Hugging Face Hub

Integration with the Hugging Face Hub to share and load models

Why share to the Hugging Face Hub

The Hub is a central platform where anyone can share and explore models, datasets, and ML demos. It aims to build the most extensive collection of Open Source models, datasets, and demos.

Sharing to the Hub could amplify the impact of a fastai Learner by making it available for others to download and explore.

Anyone can access all the fastai models in the Hub by filtering the huggingface.co/models webpage by the fastai library, as in the image below.

hf_hub_fastai

The Hub has built-in version control based on git (git-lfs, for large files), discussions, pull requests, and model cards for discoverability and reproducibility. For more information on navigating the Hub, see this introduction.

Installation

Install huggingface_hub. Additionally, the integration functions require the following packages:

  • toml,
  • fastai>=2.4,
  • fastcore>=1.3.27

You can install these packages manually or specify ["fastai"] when installing huggingface_hub, and your environment will be ready:

pip install huggingface_hub["fastai"]

To share models in the Hub, you will need to have a user. Create it on the Hugging Face website.

Sharing a Learner to the Hub

First, log in to the Hugging Face Hub. You will need to create a write token in your Account Settings. Then there are three options to log in:

  1. Type huggingface-cli login in your terminal and enter your token.

  2. If in a python notebook, you can use notebook_login.

from huggingface_hub import notebook_login

notebook_login()
  1. Use the token argument of the push_to_hub_fastai function.

Input push_to_hub_fastai with the Learner you want to upload and the repository id for the Hub in the format of “namespace/repo_name”. The namespace can be an individual account or an organization you have write access to (for example, ‘fastai/stanza-de’). For more details, refer to the Hub Client documentation.
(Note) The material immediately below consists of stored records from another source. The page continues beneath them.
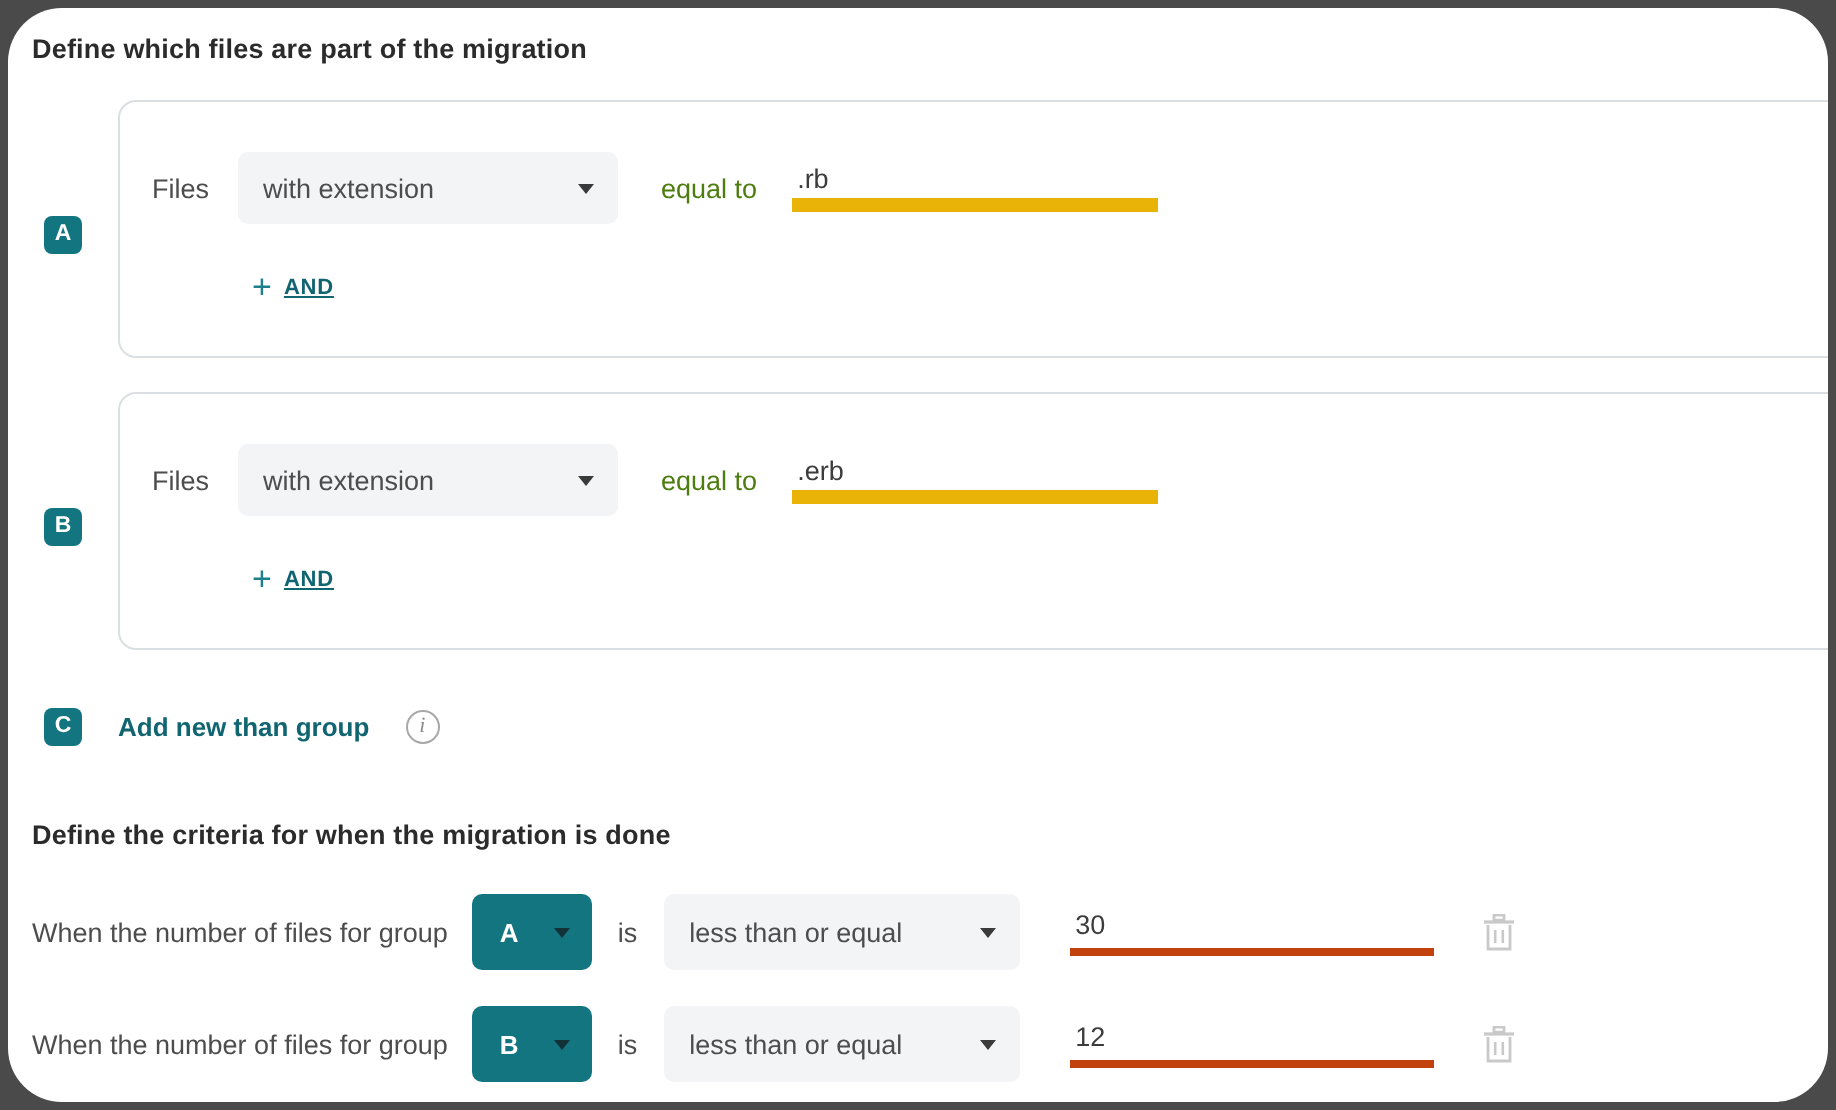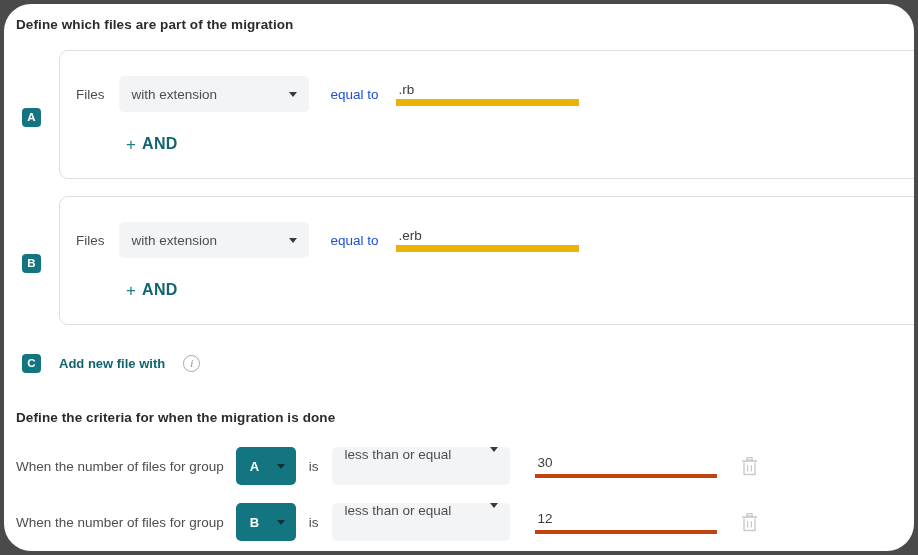--- a/index.html
+++ b/index.html
@@ -113,21 +113,21 @@
     right: 12px;
     width: 0;
     height: 0;
     border-left: 4.5px solid transparent;
     border-right: 4.5px solid transparent;
     border-top: 5.5px solid #3a3a3a;
   }
 
   .eq-label {
     font-size: 13.5px;
-    color: #1d4ed8;
+    color: #4d7c0f;
     margin-left: 22px;
     margin-right: 17px;
   }
 
   .underline-input {
     width: 183px;
     height: 24px;
     border: none;
     border-bottom: 7px solid #eab308;
     background: transparent;
@@ -148,24 +148,25 @@
     cursor: pointer;
   }
   .and-plus {
     font-size: 17px;
     line-height: 1;
     font-weight: 400;
     margin-right: 6px;
     color: #1f7f8c;
   }
   .and-text {
-    font-size: 16px;
+    font-size: 11px;
     font-weight: bold;
     letter-spacing: 0.4px;
     color: #106571;
+    text-decoration: underline;
   }
 
   
   #add-group-row {
     position: absolute;
     left: 0;
     top: 350px;
     display: flex;
     align-items: center;
   }
@@ -241,21 +242,21 @@
     color: #4d4d4d;
     margin: 0 13px;
   }
 
   .op-select {
     width: 178px;
     height: 38px;
     background: #f2f4f5;
     border-radius: 5px;
     display: flex;
-    align-items: flex-start;
+    align-items: center;
     padding-left: 13px;
     position: relative;
     cursor: pointer;
   }
   .op-select .select-value {
     font-size: 13.5px;
     color: #4d4d4d;
   }
 
   .num-input {
@@ -332,21 +333,21 @@
 
       <div class="and-button">
         <span class="and-plus">+</span>
         <span class="and-text">AND</span>
       </div>
     </div>
   </div>
 
   <div id="add-group-row">
     <div class="group-badge">C</div>
-    <span id="add-group-label">Add new file with</span>
+    <span id="add-group-label">Add new than group</span>
     <span class="info-icon">i</span>
   </div>
 
   <div class="section-heading" id="heading-criteria">Define the criteria for when the migration is done</div>
 
   <div class="criteria-row" id="criteria-row-0">
     <span class="criteria-text">When the number of files for group</span>
 
     <div class="group-select">
       <span class="gs-letter">A</span>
from huggingface_hub import push_to_hub_fastai

# repo_id = "YOUR_USERNAME/YOUR_LEARNER_NAME"
repo_id = "espejelomar/identify-my-cat"

push_to_hub_fastai(learner=learn, repo_id=repo_id)

The Learner is now in the Hub in the repo named espejelomar/identify-my-cat. An automatic model card is created with some links and next steps. When uploading a fastai Learner (or any other model) to the Hub, it is helpful to edit its model card (image below) so that others better understand your work (refer to the Hugging Face documentation).

hf_model_card

push_to_hub_fastai has additional arguments that could be of interest; refer to the Hub Client Documentation. The model is a Git repository with all the advantages that this entails: version control, commits, branches, discussions and pull requests.

Loading a Learner from Hub

Load the Learner we just shared in the Hub.

from huggingface_hub import from_pretrained_fastai

# repo_id = "YOUR_USERNAME/YOUR_LEARNER_NAME"
repo_id = "espejelomar/identify-my-cat"

learner = from_pretrained_fastai(repo_id)

The Hub Client documentation includes addtional details on from_pretrained_fastai.